▶ _Given information_

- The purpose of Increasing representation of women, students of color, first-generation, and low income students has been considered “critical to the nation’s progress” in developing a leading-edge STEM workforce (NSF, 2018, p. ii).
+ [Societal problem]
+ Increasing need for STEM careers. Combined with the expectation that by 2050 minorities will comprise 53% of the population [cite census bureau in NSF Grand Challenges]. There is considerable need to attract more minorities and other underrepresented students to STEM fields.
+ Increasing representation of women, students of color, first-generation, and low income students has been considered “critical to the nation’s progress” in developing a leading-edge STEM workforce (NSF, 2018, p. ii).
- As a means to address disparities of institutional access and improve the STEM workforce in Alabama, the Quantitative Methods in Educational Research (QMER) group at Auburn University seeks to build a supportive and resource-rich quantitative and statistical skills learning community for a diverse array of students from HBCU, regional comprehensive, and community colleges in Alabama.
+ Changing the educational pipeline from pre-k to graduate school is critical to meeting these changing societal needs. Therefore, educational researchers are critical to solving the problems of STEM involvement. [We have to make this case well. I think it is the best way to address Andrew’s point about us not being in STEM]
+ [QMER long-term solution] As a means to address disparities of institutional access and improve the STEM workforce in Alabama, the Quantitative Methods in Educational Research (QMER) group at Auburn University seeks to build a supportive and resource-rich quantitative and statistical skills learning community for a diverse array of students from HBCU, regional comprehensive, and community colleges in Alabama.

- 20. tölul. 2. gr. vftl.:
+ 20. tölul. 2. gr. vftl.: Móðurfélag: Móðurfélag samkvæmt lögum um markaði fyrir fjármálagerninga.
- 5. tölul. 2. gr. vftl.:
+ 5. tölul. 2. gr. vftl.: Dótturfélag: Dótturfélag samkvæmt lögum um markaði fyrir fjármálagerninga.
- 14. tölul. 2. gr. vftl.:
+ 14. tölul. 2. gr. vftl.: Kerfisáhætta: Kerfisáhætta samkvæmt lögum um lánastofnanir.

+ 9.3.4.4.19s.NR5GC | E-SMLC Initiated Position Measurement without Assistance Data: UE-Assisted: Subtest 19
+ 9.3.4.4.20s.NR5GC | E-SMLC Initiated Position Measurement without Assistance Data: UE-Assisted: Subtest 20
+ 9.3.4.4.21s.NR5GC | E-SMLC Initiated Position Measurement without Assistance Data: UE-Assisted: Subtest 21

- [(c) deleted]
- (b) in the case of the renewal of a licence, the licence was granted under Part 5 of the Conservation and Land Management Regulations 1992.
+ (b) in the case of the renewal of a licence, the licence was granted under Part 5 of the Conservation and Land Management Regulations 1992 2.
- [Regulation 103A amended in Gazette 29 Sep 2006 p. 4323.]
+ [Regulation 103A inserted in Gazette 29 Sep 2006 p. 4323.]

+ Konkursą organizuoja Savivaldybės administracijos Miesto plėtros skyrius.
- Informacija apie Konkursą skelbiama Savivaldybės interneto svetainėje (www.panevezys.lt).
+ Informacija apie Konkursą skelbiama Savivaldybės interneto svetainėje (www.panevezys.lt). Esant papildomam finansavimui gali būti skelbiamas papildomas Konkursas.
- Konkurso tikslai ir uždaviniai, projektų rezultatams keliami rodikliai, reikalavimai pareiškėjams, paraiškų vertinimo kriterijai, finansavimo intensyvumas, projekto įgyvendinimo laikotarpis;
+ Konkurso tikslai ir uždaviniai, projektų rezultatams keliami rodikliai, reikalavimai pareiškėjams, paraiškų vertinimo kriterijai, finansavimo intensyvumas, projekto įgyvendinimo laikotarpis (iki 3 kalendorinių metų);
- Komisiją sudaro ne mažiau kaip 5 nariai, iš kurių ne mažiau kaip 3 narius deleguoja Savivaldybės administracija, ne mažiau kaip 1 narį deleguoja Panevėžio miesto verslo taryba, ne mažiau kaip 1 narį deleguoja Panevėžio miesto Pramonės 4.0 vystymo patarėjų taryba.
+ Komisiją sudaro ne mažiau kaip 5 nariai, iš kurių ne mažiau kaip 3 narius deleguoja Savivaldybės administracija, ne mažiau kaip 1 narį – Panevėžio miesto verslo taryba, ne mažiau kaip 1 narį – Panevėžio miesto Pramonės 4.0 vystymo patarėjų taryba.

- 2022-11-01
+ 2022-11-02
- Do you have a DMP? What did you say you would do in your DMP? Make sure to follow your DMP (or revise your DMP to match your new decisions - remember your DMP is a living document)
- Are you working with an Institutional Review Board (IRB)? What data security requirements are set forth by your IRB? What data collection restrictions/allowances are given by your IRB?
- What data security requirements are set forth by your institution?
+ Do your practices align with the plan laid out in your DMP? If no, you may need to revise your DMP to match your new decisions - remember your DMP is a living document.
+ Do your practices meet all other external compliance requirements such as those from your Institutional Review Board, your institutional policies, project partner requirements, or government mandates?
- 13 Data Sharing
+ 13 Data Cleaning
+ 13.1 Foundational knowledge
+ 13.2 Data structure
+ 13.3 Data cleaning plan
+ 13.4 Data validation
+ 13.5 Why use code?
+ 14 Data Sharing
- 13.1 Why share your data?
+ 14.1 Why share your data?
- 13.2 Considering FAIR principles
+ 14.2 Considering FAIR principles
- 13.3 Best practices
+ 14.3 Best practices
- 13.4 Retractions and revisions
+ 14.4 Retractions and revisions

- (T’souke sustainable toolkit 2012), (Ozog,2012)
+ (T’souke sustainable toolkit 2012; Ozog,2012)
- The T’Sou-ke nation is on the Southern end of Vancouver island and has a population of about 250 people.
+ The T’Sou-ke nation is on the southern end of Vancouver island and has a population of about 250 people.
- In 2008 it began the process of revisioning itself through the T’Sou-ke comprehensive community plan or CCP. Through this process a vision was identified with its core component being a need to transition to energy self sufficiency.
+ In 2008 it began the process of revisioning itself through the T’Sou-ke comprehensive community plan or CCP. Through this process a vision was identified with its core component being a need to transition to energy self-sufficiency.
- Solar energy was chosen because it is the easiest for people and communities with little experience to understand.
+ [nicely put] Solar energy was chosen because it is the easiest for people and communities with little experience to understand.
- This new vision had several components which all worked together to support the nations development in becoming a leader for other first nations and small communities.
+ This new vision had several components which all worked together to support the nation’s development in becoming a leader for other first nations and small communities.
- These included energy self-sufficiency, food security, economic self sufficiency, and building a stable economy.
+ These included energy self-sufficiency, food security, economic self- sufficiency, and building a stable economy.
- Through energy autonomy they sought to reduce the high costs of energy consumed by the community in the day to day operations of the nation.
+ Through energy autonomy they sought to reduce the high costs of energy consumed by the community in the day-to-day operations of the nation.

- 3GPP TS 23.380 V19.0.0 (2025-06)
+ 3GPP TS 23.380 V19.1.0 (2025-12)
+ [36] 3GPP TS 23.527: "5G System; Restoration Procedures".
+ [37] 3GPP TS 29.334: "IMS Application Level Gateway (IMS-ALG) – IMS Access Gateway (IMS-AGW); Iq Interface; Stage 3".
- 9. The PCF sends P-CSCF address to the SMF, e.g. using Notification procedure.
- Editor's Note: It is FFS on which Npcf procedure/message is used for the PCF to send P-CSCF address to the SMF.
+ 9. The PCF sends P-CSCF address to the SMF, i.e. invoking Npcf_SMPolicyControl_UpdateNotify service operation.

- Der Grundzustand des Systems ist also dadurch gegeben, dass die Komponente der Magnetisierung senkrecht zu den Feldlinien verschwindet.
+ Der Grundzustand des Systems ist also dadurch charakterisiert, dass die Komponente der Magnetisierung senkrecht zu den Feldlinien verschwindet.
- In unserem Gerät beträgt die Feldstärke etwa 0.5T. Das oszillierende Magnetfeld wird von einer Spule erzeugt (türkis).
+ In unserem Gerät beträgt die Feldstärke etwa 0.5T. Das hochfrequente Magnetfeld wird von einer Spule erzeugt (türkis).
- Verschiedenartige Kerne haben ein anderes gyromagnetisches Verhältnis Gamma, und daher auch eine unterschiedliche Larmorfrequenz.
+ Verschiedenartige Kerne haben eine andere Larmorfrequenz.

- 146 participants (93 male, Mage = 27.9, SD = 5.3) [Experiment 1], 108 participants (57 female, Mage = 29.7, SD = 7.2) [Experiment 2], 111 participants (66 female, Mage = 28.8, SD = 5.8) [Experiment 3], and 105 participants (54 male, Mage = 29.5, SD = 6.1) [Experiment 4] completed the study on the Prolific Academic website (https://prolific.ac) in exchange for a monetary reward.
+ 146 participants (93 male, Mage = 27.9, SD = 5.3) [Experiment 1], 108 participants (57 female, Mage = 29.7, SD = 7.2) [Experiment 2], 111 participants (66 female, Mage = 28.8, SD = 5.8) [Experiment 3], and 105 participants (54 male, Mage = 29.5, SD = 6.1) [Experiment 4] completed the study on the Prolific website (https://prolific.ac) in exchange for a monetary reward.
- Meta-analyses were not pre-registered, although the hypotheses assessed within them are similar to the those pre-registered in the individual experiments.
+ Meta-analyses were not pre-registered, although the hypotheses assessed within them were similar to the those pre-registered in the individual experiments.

▶ _Exercise description_
Could you restate word for word the lines above from the one containing "self- sufficiency, and building a stable economy." through the one containing "dadurch charakterisiert, dass", both included, and nothing else?

▶ _Exercise result_
+ These included energy self-sufficiency, food security, economic self- sufficiency, and building a stable economy.
- Through energy autonomy they sought to reduce the high costs of energy consumed by the community in the day to day operations of the nation.
+ Through energy autonomy they sought to reduce the high costs of energy consumed by the community in the day-to-day operations of the nation.

- 3GPP TS 23.380 V19.0.0 (2025-06)
+ 3GPP TS 23.380 V19.1.0 (2025-12)
+ [36] 3GPP TS 23.527: "5G System; Restoration Procedures".
+ [37] 3GPP TS 29.334: "IMS Application Level Gateway (IMS-ALG) – IMS Access Gateway (IMS-AGW); Iq Interface; Stage 3".
- 9. The PCF sends P-CSCF address to the SMF, e.g. using Notification procedure.
- Editor's Note: It is FFS on which Npcf procedure/message is used for the PCF to send P-CSCF address to the SMF.
+ 9. The PCF sends P-CSCF address to the SMF, i.e. invoking Npcf_SMPolicyControl_UpdateNotify service operation.

- Der Grundzustand des Systems ist also dadurch gegeben, dass die Komponente der Magnetisierung senkrecht zu den Feldlinien verschwindet.
+ Der Grundzustand des Systems ist also dadurch charakterisiert, dass die Komponente der Magnetisierung senkrecht zu den Feldlinien verschwindet.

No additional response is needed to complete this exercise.